Significant, sophisticated and highly accessible communications networks have been quickly established by the Syrian Migrants, recognizing that it is their only means of levelling their playing field in the face of international actors who have previously demonstrated the plight of Syrian Migrants was a lower priority over the past four years. It is a lesson that was learned directly from the Arab Spring, and one that's likely not to be forgotten by future migrant groups no matter where they are on the planet.
While all this is impressive and will need to be digested by international actors, national governments and international aid groups alike, the problem of how to support the significant number of Syrian Migrants in desperate need -- and those that will follow -- remains. These crowd-sourced networks will provide new means to communicate important information to ensure aid reaches Syrian Migrants, but it remains incumbent upon international aid organizations and governments to leverage those networks.
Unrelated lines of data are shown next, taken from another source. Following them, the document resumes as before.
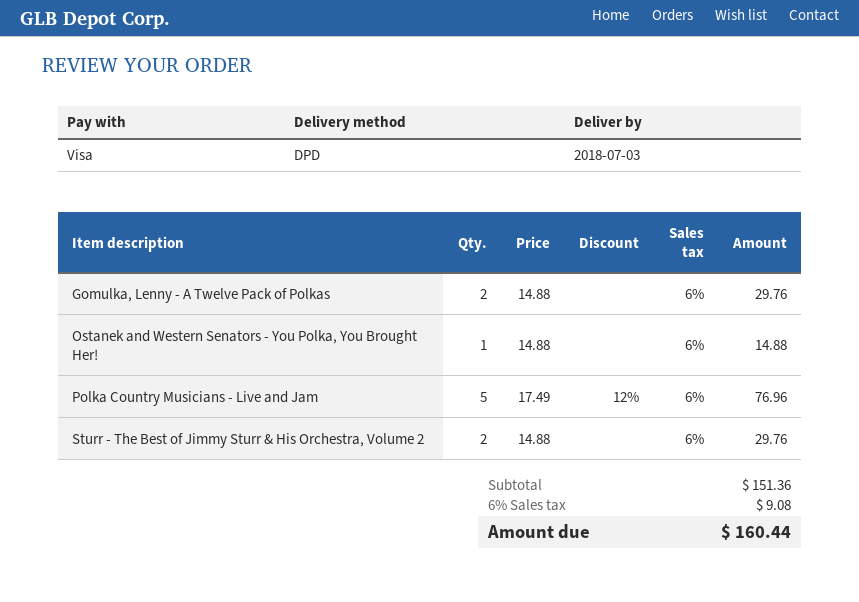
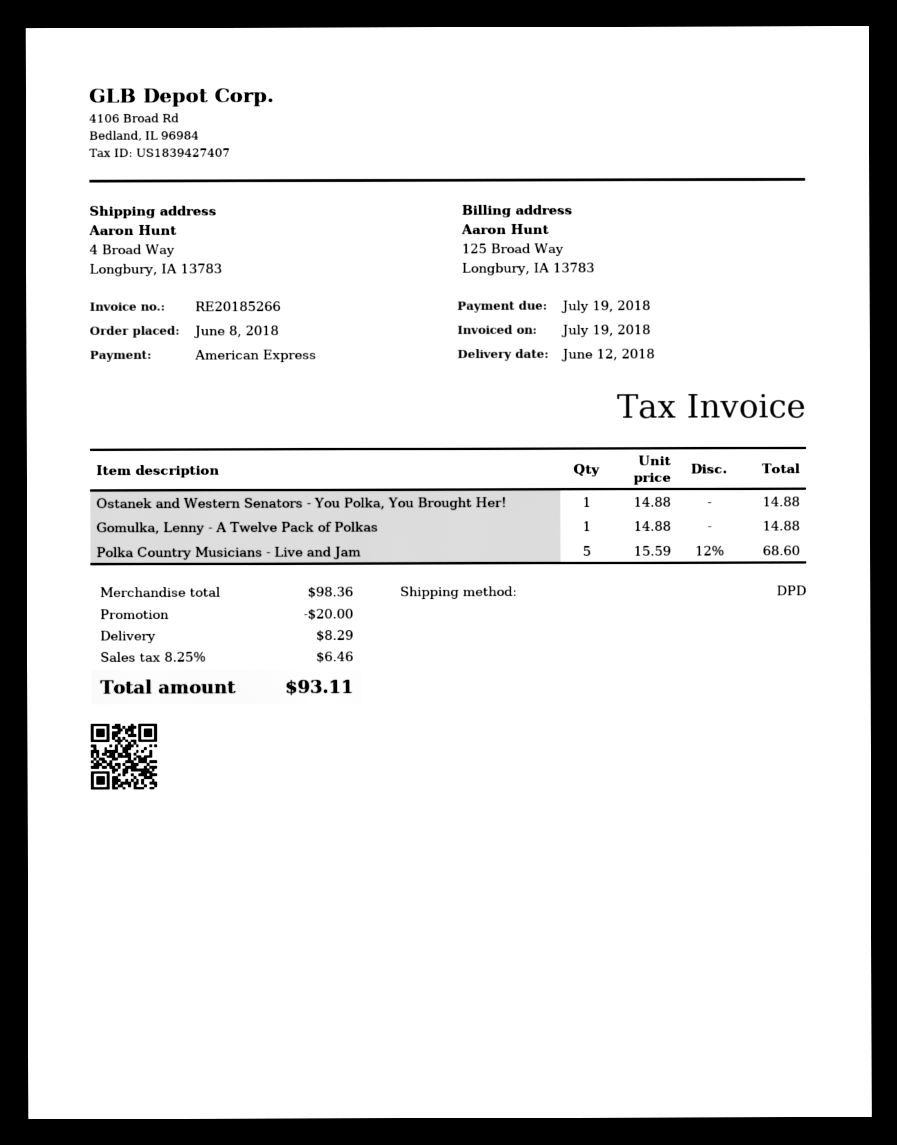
delivery date: 2018-07-03 -> 2018-06-12
payment method: Visa -> American Express
Gomulka, Lenny - A Twelve Pack of Polkas: 2 x 14.88 = 29.76 -> 1 x 14.88 = 14.88
Polka Country Musicians - Live and Jam: 5 x 17.49 - 12% = 76.96 -> 5 x 15.59 - 12% = 68.60
Sturr - The Best of Jimmy Sturr & His Orchestra, Volume 2: 2 x 14.88 = 29.76 -> none
subtotal: 151.36 -> 98.36
discount: none -> 20.00
shipping: none -> 8.29
tax: 6% = 9.08 -> 8.25% = 6.46
total: 160.44 -> 93.11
This will be a new challenge of its own for an international aid and settlement system that was built on the premise of national governments and recognized international aid organizations being the only actors. In many ways, how the international aid and settlement system responds and adapts to the challenge that the Syrian e-Migrants presents will define whether e-migrant groups are perceived as constructive partners or adversarial disruptors in the international aid and settlement system.
One thing's for sure, the e-migrant isn't going away any time soon. We know major conflict is unlikely to stop, and climate change is almost guaranteed to cause major population movements (if it hasn't already.) Understanding how to best leverage these crowd-sourced systems will be an important tool to help alleviate future suffering and better facilitate international migration and settlement issues.